HP Alloys
- Industry: Alloy
- Founded: 1984; 41 years ago
- Founder: Russ Kirchner Jr.
- Headquarters: Tipton, Indiana, United States
- Area served: United States
- Website: hpalloys.com

= HP Alloys =

HP Alloys is an American manufacturer and distributor of alloys, based in Tipton, Indiana. Founded in 1984 by Russ Kirchner Jr., the company is currently owned by two of his sons, Dave, and Russ, who purchased it in 2010.

==History==
HP Alloys was established by metallurgist Russ Kirchner in 1984.
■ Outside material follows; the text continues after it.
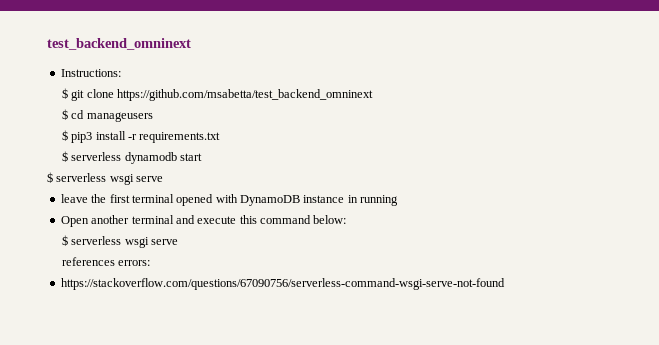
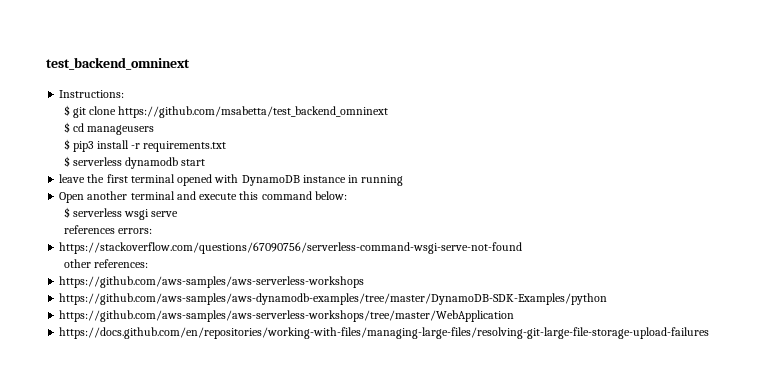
[47,172,164,185] // $ serverless wsgi serve -> (206, 162) none
(505, 284) none -> [63,259,148,268] [59,276,365,288] [59,293,608,305] [59,310,515,322] [59,327,710,339] // other references: // https://github.com/aws-samples/aws-serverless-workshops // https://github.com/aws-samples/aws-dynamodb-examples/tree/master/DynamoDB-SDK-Examples/python // https://github.com/aws-samples/aws-serverless-workshops/tree/master/WebApplication // https://docs.github.com/en/repositories/working-with-files/managing-large-files/resolving-git-large-file-storage-upload-failures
During the late 1980s, the company's operations extended to include the production of materials such as plate, sheet, bars, and forgings, adding manufacturing capabilities to its business.
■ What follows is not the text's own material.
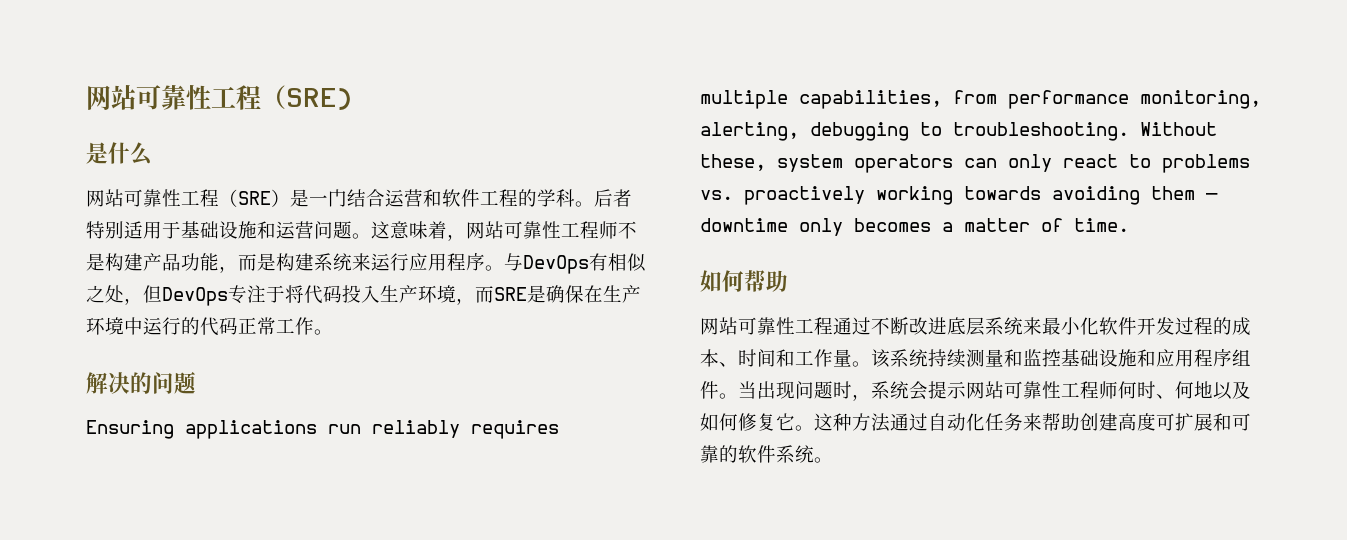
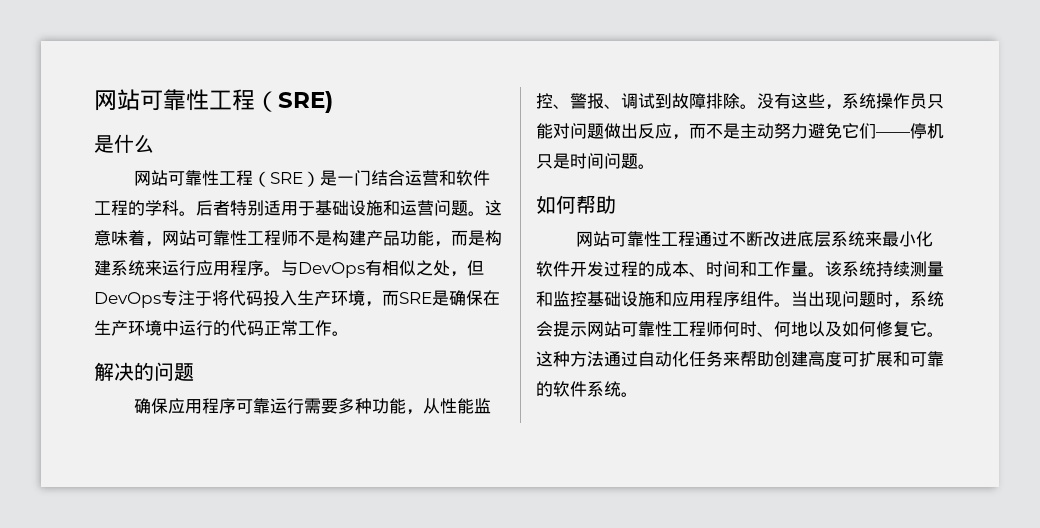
[86,420,559,439] [700,90,1261,109] [700,122,1217,141] [700,154,1250,173] [700,186,1218,205] [700,218,1129,236] Ensuring applications run reliably requires multiple capabilities, from performance monitoring, alerting, debugging to troubleshooting. Without these, system operators can only react to problems vs. proactively working towards avoiding them — downtime only becomes a matter of time. -> [134,398,492,415] [536,93,944,110] [536,123,944,140] [536,153,655,169] 确保应用程序可靠运行需要多种功能，从性能监控、警报、调试到故障排除。没有这些，系统操作员只能对问题做出反应，而不是主动努力避免它们——停机只是时间问题。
In 2009, HP Alloys relocated its distribution of plate, sheet, and weld wire to Windfall, Indiana. In the same year, Cella and Russ Kirchner took retirement.

In May 2014, HP Alloys was featured in an episode of the National Geographic television program Showdown of the Unbeatables.

HP Alloys received recognition from the Indiana Economic Development Corporation in 2011 when it was included in the Indiana Companies to Watch list. In 2021, the company was recognized as the Rural Small Business of the Year by the Indiana Economic Development Corp. and Inside Indiana Business.

==Manufacturing==
The company operates two facilities: a manufacturing plant in Tipton and its headquarters in Windfall, Indiana. The Tipton facility uses a hot-and-cold process to create metal alloys, while the Windfall facility incorporates a cutting technique using water and powder-fine garnet for abrasion.

High Performance Alloys' alloys have been used in multiple NASA projects, including the Mars rover, Space Station Freedom, and Space Shuttle. The alloys have also been used in fighter aircraft, rockets, Ferrari Formula One cars, and yacht rigging for America's Cup competitors. The company is currently a supplier for a joint fighter project of the U.S. Department of Defense and serves companies in Fort Wayne, Indianapolis, and around the Crane Naval Air Station.